Título: Lei proposta pelo Senado traz risco de impunidade
Autor:
Fonte: Valor Econômico, 29/12/2009, Opinião, p. A10

Sob o pretexto de modernizar o Código de Processo Penal brasileiro, que data de 1941, o plenário do Senado criou, em maio, uma comissão composta por nove juristas, e deu a ela um prazo de 180 dias para elaborar um anteprojeto, que finalmente foi levado à tramitação com a assinatura do presidente da Casa, José Sarney (PMDB-AP). Prazo pequeno demais para uma tarefa dessa magnitude ou interesses grandes demais para um debate tão reduzido - o fato é que o produto final da reforma levada ao Senado, se aprovado como está, pode inviabilizar a ação da Justiça contra vários crimes, em especial os econômicos e os imputados a diversos deputados e senadores que, em algum momento, deverão ser julgados pelo Supremo Tribunal Federal (STF) por força do foro privilegiado.

Segundo relata a coluna assinada pela repórter especial Cristine Prestes, publicada na edição de ontem do Valor, a Polícia Federal e o Ministério Público só poderão instaurar inquéritos contra os detentores de foro privilegiado - deputados, senadores, presidente da República, ministros de Estado etc. - mediante autorização do órgão competente para julgá-los, o STF. Somente o Supremo, nesse caso, poderá exercer as funções da figura do "juiz de garantias" - aquele que pode receber do Ministério Público pedidos de medidas cautelares para a produção de provas (buscas e apreensões, interceptações telefônicas e quebras de sigilo bancário e fiscal etc). Ou seja, após a constatação, nesse 21 anos que nos separam da promulgação da Constituição de 1988, de que o foro privilegiado impede a responsabilização criminal de agentes públicos inclusive pelo fato de o STF não ser aparelhado para produzir investigações e julgar ações de natureza criminal, é ao maior tribunal do país que a comissão dirige não apenas a investigação de crimes cometidos por esses agentes públicos. Mais do que isso, a proposta da comissão "terceiriza" o foro privilegiado, ao dispor que todos os envolvidos num processo onde uma só pessoa tenha direito a esse foro sejam julgados pelo STF. Ou seja, o "privilégio" de ter cometido um crime na companhia de um parlamentar federal ou de um ministro de Estado leva todo e qualquer réu ao banco do Supremo. É para lá que convergirão, dessa forma, boa parte dos processos penais por crimes econômicos.

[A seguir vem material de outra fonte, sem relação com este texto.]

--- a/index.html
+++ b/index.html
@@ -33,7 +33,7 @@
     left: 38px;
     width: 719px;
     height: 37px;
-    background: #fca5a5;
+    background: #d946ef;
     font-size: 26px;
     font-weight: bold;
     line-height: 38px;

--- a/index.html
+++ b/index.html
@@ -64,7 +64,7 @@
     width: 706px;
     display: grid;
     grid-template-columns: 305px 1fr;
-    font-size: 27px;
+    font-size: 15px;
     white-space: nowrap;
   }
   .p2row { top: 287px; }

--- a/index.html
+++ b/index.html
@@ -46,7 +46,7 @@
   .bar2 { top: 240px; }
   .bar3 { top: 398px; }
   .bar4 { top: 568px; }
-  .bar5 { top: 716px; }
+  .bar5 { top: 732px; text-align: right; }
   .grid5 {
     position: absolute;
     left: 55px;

Outros elementos induzem à conclusão de que a primeira instância judicial sofrerá grande esvaziamento, no caso de aprovação da Lei Sarney - ou "Lei Satiagraha", uma alusão à operação da Polícia Federal que envolveu o empresário Daniel Dantas, que recentemente conseguiu no Superior Tribunal de Justiça (STJ) uma liminar que garantiu o afastamento temporário do juiz Fausto De Sanctis, da 6ª Vara Criminal da Justiça Federal de São Paulo. O projeto de lei introduz mecanismos que facilitam o afastamento de juízes de instrução por suspeição - e a definição da "suspeição" é feita de forma tão aberta que será muito simples retirar de cena um juiz incômodo para o réu. Além disso, a proposta separa as funções de um juiz de instrução e de um juiz de garantias - este último passa a receber cautelares do MP para produção de provas. O juiz de instrução, pela nova lei, traz o pecado original de estar "contaminado" por opiniões formadas na fase de instrução. Já começaria o processo na condição de suspeito. A nova lei, se aprovada, transformará o juiz de primeira instância em réu e dará tantas garantias ao réu de fato que uma condenação será surpresa.

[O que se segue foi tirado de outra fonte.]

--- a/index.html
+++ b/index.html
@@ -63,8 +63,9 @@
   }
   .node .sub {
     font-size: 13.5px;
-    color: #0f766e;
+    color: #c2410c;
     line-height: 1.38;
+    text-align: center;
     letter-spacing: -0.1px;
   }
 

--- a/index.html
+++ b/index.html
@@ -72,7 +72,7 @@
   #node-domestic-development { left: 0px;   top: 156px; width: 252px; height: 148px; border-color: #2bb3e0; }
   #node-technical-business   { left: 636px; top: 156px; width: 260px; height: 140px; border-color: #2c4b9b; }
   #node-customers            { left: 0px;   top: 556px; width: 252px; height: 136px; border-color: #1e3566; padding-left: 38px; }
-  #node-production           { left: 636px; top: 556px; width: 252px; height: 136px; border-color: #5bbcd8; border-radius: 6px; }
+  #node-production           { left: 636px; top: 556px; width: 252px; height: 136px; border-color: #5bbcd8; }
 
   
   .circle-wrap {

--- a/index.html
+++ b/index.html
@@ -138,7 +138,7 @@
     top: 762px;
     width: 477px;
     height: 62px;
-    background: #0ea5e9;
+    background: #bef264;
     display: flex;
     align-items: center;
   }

Em artigo publicado no Valor, no dia 13, o juiz Fausto De Sanctis também aponta uma proliferação de possibilidades procrastinadoras no projeto - como o poder conferido ao juiz sucessor de repetir todas as provas produzidas anteriormente. E a enorme dificuldade que se terá de decretar uma prisão preventiva. O projeto prevê nove possibilidades antes da decretação da prisão.

O argumento de que o código genético das leis penais brasileiras é autoritário, já que data do Estado Novo, não justifica uma nova lei vir à luz com o código do privilégio e das garantias aos infratores. Não se pode voltar à estaca zero no combate aos chamados crimes do colarinho branco, sob pena de desacreditar-se ainda mais a Justiça e consolidar a imagem que desfruta perante o cidadão de que só consegue punir os pobres, jamais os ricos e poderosos.